I've decided to only attempt a reply to one paragraph of Bob Bishop's crazy right-wing rant.  That should make it more manageable as a blog post.  Here is the paragraph in its entirety:

The modern-day Jacobins are a Malthusian death cult. Their goal is about control of your mind and behavior; not submitting makes you a dissident. They exclusively focus onfulfilling Maslow’s hierarchy of physiological needs of survival and safety (i.e., North Korea) to control the masses, leading to idleness and moral decay. At the same time, it ignores the human psyche that strives for psychological and self-actualization (top of Maslow’s pyramid), which creates a more vibrant and prosperous society.

Where to begin?  There Bishop goes mentioning the Jacobins again.  Bourgeois historians fixate on the violence of the French Revolutionary Jacobins.  This ignores the reality that it was the more "moderate" or, accurately, "middle-class" Girondins who initiated the war with Europe.  It's also a little known fact that it was the Jacobin-led government in France that outlawed slavery in France and all its colonies and which declared full racial equality as well.  In my experience, the sort of person who uses "Jacobin" as a pejorative are pompous old (usually male) fuddy-duddies.

"Malthusian death cult" is another example of this pomposity.  Thomas Malthus was an 18th Century economist who was most famous for saying that human population growth would always inevitably outstrip productivity growth in agriculture.  George Udny Yule remarked that Malthus's terrifying projections of population exponentially exploding beyond the food supply was a trifle silly since once that line was first crossed it would be difficult for the population to continue growing.

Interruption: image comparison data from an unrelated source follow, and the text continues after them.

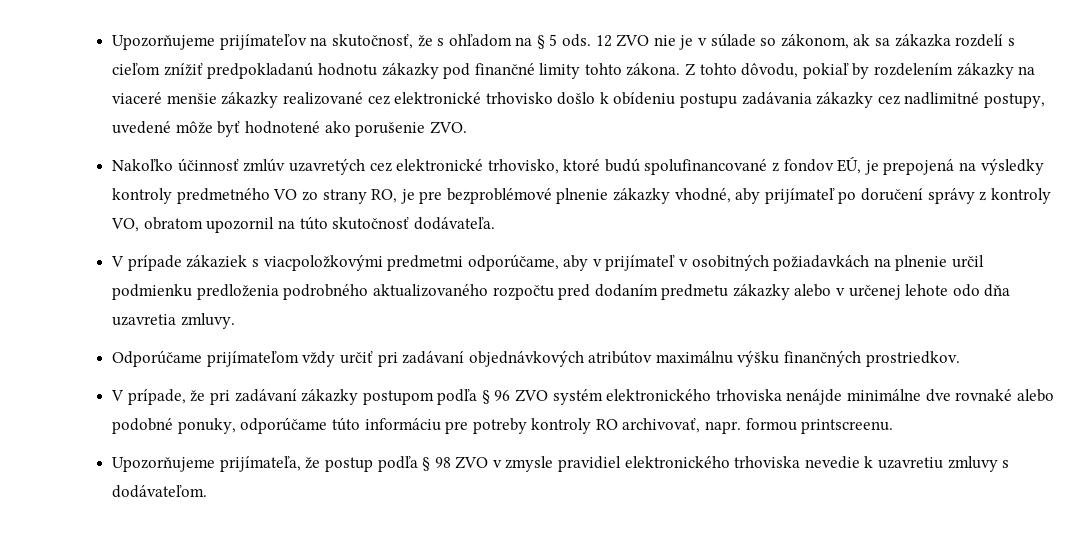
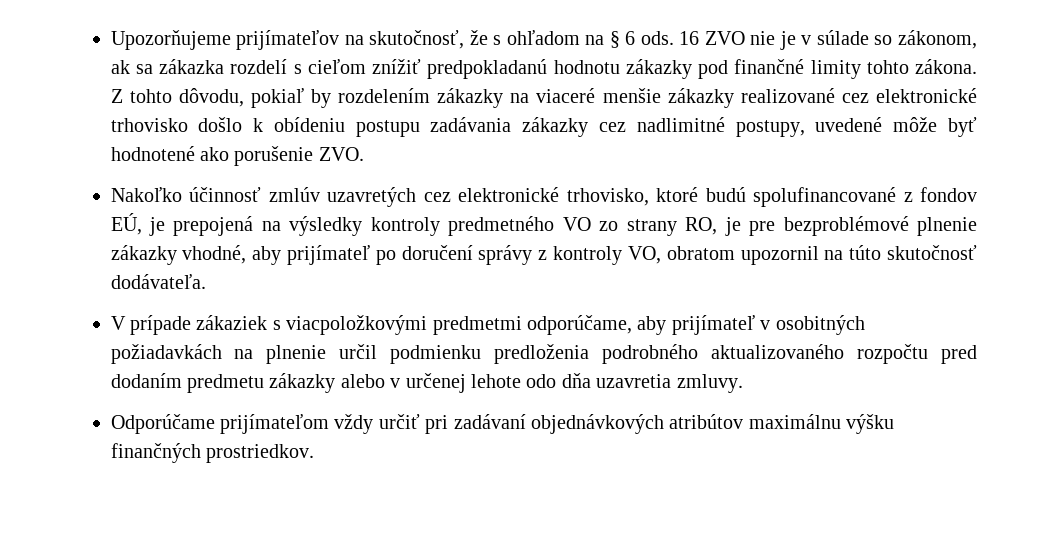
- Upozorňujeme prijímateľov na skutočnosť, že s ohľadom na § 5 ods. 12 ZVO nie je v súlade so zákonom, ak sa zákazka rozdelí s cieľom znížiť predpokladanú hodnotu zákazky pod finančné limity tohto zákona.
+ Upozorňujeme prijímateľov na skutočnosť, že s ohľadom na § 6 ods. 16 ZVO nie je v súlade so zákonom, ak sa zákazka rozdelí s cieľom znížiť predpokladanú hodnotu zákazky pod finančné limity tohto zákona.
- V prípade zákaziek s viacpoložkovými predmetmi odporúčame, aby v prijímateľ v osobitných požiadavkách na plnenie určil podmienku predloženia podrobného aktualizovaného rozpočtu pred dodaním predmetu zákazky alebo v určenej lehote odo dňa uzavretia zmluvy.
+ V prípade zákaziek s viacpoložkovými predmetmi odporúčame, aby prijímateľ v osobitných požiadavkách na plnenie určil podmienku predloženia podrobného aktualizovaného rozpočtu pred dodaním predmetu zákazky alebo v určenej lehote odo dňa uzavretia zmluvy.
- V prípade, že pri zadávaní zákazky postupom podľa § 96 ZVO systém elektronického trhoviska nenájde minimálne dve rovnaké alebo podobné ponuky, odporúčame túto informáciu pre potreby kontroly RO archivovať, napr. formou printscreenu.
- Upozorňujeme prijímateľa, že postup podľa § 98 ZVO v zmysle pravidiel elektronického trhoviska nevedie k uzavretiu zmluvy s dodávateľom.

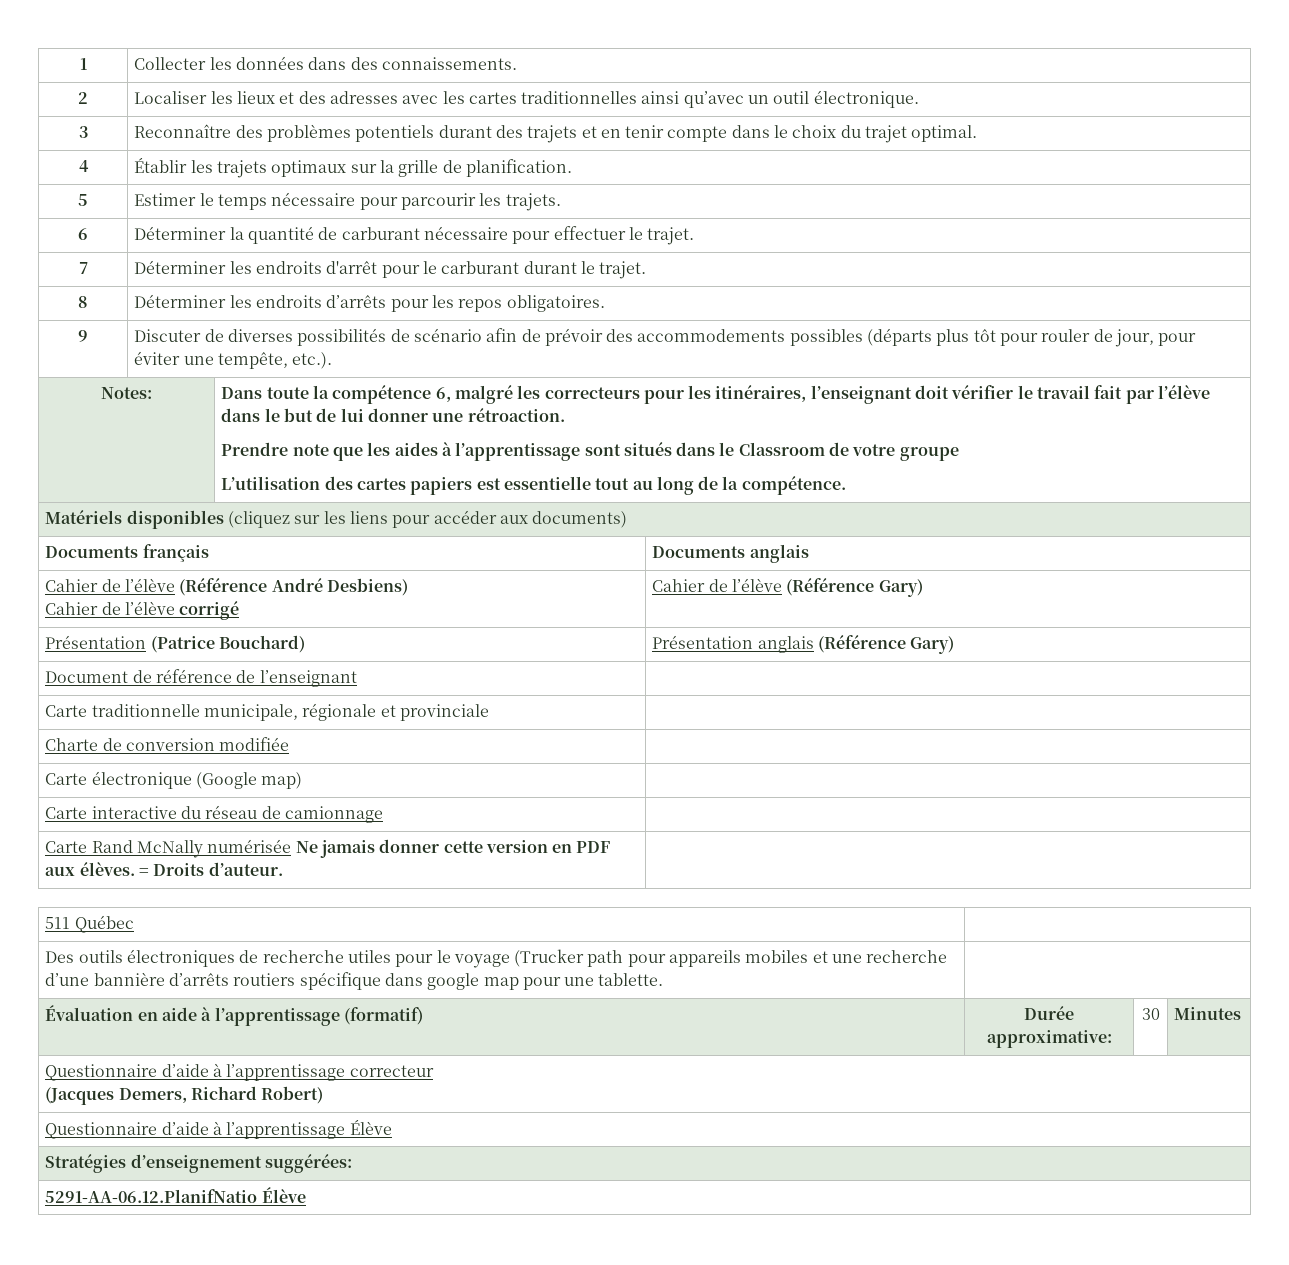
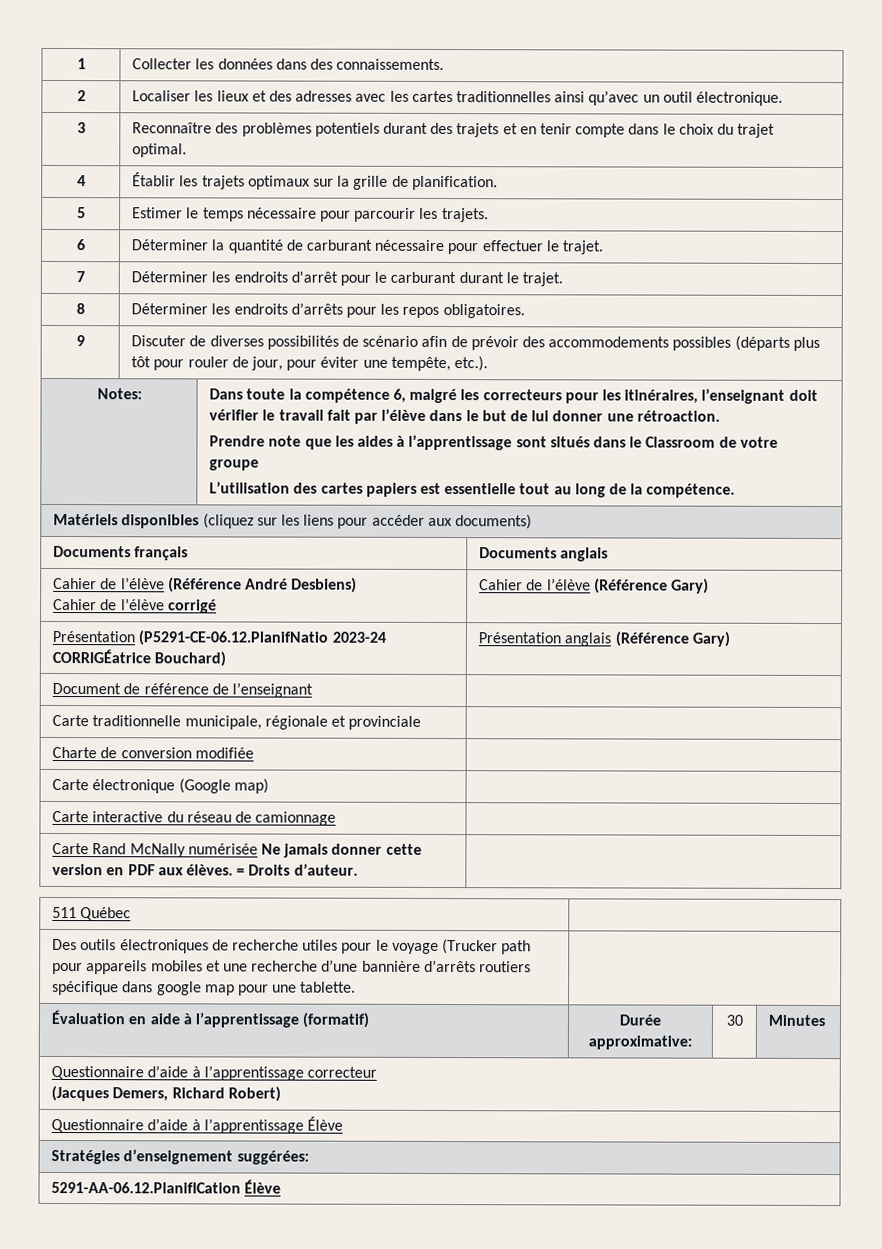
- Présentation (Patrice Bouchard) | Présentation anglais (Référence Gary)
+ Présentation (P5291-CE-06.12.PlanifNatio 2023-24 CORRIGÉatrice Bouchard) | Présentation anglais (Référence Gary)
- 5291-AA-06.12.PlanifNatio Élève
+ 5291-AA-06.12.PlanifICation Élève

Malthus saw only three responses to this dilemma: Moral restraint, vice and misery.  Moral restraint was choosing to abstain from sex either altogether or so as to limit the amount of children you were likely to produce.  Vice was birth control.  Which presumably had eternal damnation in the fires of Hell as its drawback.  And misery was starvation.

It's unclear what right-wingers mean when they call Leftists "Malthusian death-cultists." [I googled the term and noticed that a lot of them use it to describe environmentalists.]  Is it because we believe that population outstrips food production?  I mean, it often has in the past.  And it's possible it could again.  But Leftists are also often saying that currently we produce enough food for everyone but that it is not equitably distributed.  Also, Mao Tse-Tung encouraged the Chinese to have lots of children initially, thinking socialist agriculture would meet the challenge.  Which, whatever it was, definitely wasn't "Malthusian."

Perhaps it's the Left-wing's general support for contraception then?  Our support of "vice"?  But that doesn't make us a "death cult" does it?  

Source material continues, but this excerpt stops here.